Juice Sucking Servers, part trois

Some technical stuff I do.

Phluxus Tech Blog

Matt Massicotte May 25, 2024

@finestructure I’m not sure it’s actually truly fair to compare to Java memory usage. But still, this is good stuff!

Sven A. Schmidt May 25, 2024

@mattiem I think it is in this case, because the idea is - what size VM do I need to run this workload and that’ll have a massive cost impact.

Matt Massicotte May 25, 2024

@finestructure Don’t get me wrong - Java VM tuning is an enormous pain point. You basically cannot run JVM stuff without becoming an expert. But there *is* some optimized setting and that could, conceivably compete quite well with Swift’s memory usage when handling a similar load. So think this could be hard to compare. But it’s still great and I vastly prefer it!

Matt Massicotte May 25, 2024

@finestructure You know thinking about this more, I could be wrong. I guess the fixed VM cost is represented here in this workload already. So, I take it back this rocks.

Helge Heß May 25, 2024

@mattiem @finestructure RC is conceptually better here *if* the RC is implemented properly, i.e. the code produces no retain cycles. Memory is freed when it isn't needed which is particularly important if you have high scale (which 98% of devs don't have, fwiw).
I've once heard that there've been high speed trading systems that could trade favourably by predicting the GC cycles of the Java systems of large banks.
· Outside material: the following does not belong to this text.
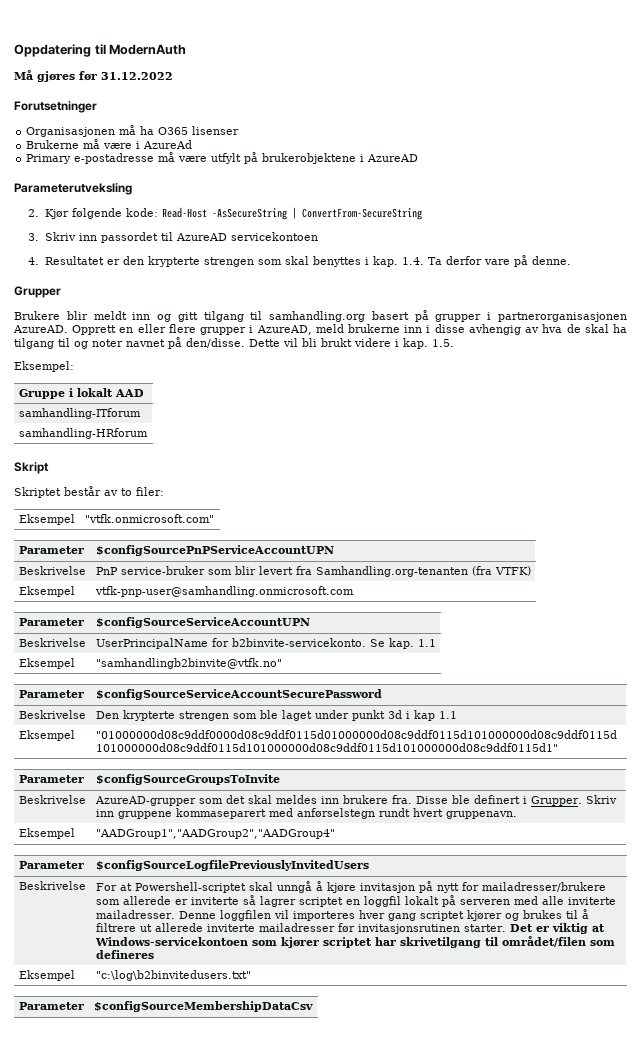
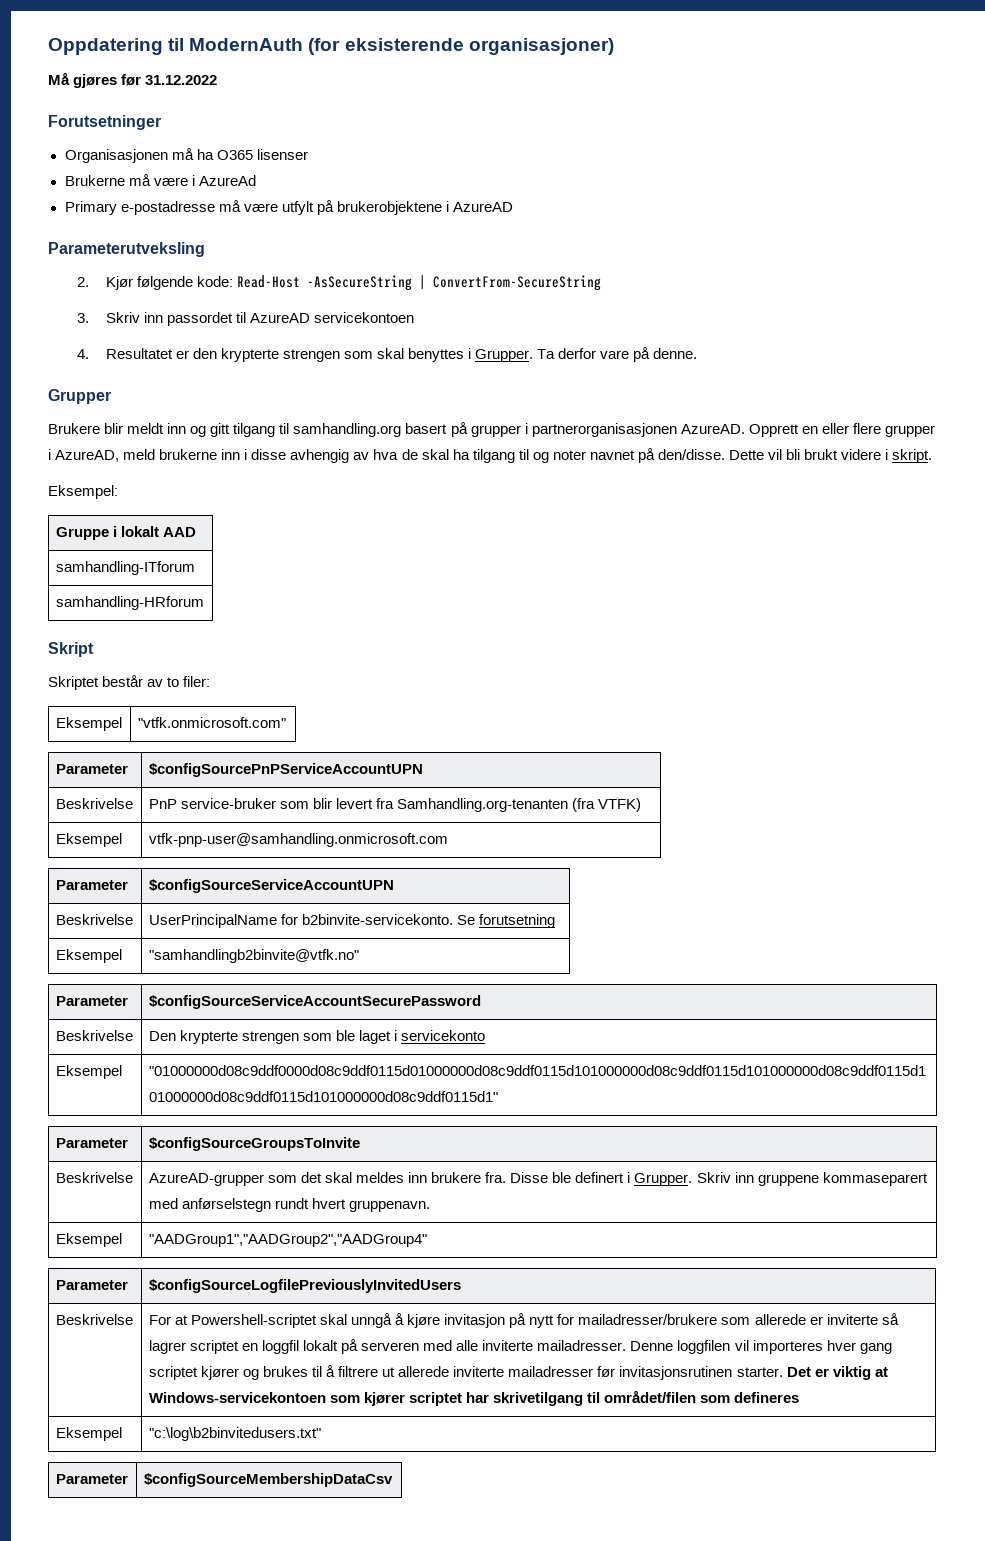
(187, 49) none -> [308,38,614,55] (for eksisterende organisasjoner)
[372,256,424,267] kap. 1.4. -> [475,349,534,362] Grupper.
[403,338,454,349] kap. 1.5. -> [892,449,933,463] skript.
[388,638,436,649] kap. 1.1 -> [479,914,556,928] forutsetning
[314,710,457,721] under punkt 3d i kap 1.1 -> [394,1030,486,1041] i servicekonto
Matt Massicotte May 25, 2024

@helge @finestructure I saw a few cool presentations from the JVM team at Twitter about GC performance, and let me tell you, they did not share this opinion. But intuitively, RC always made sense to me.

@mattiem @finestructure Render me surprised that the JVM team didn't share that opinion! 🙂 FWIW I'm a big GC fan.
The bigger problem w/ RC is that the application has to be memory correct, i.e. not leak, and that is quite hard. It's a big issue w/ NIO based things, isolated failure points (whether OOMs or fatalErrors) bring down the whole stack at once (conceptually tens of thousands of connections!).
So you either go ownership (hard+fast) or GC (easy+mem).

Helge Heß May 25, 2024

@mattiem @finestructure (or you use Apache, which is a protocol aware host and can recycle subprocesses cleanly if anomalies are detected, or even just after every 1k requests, because it's cheap to fork 🙃).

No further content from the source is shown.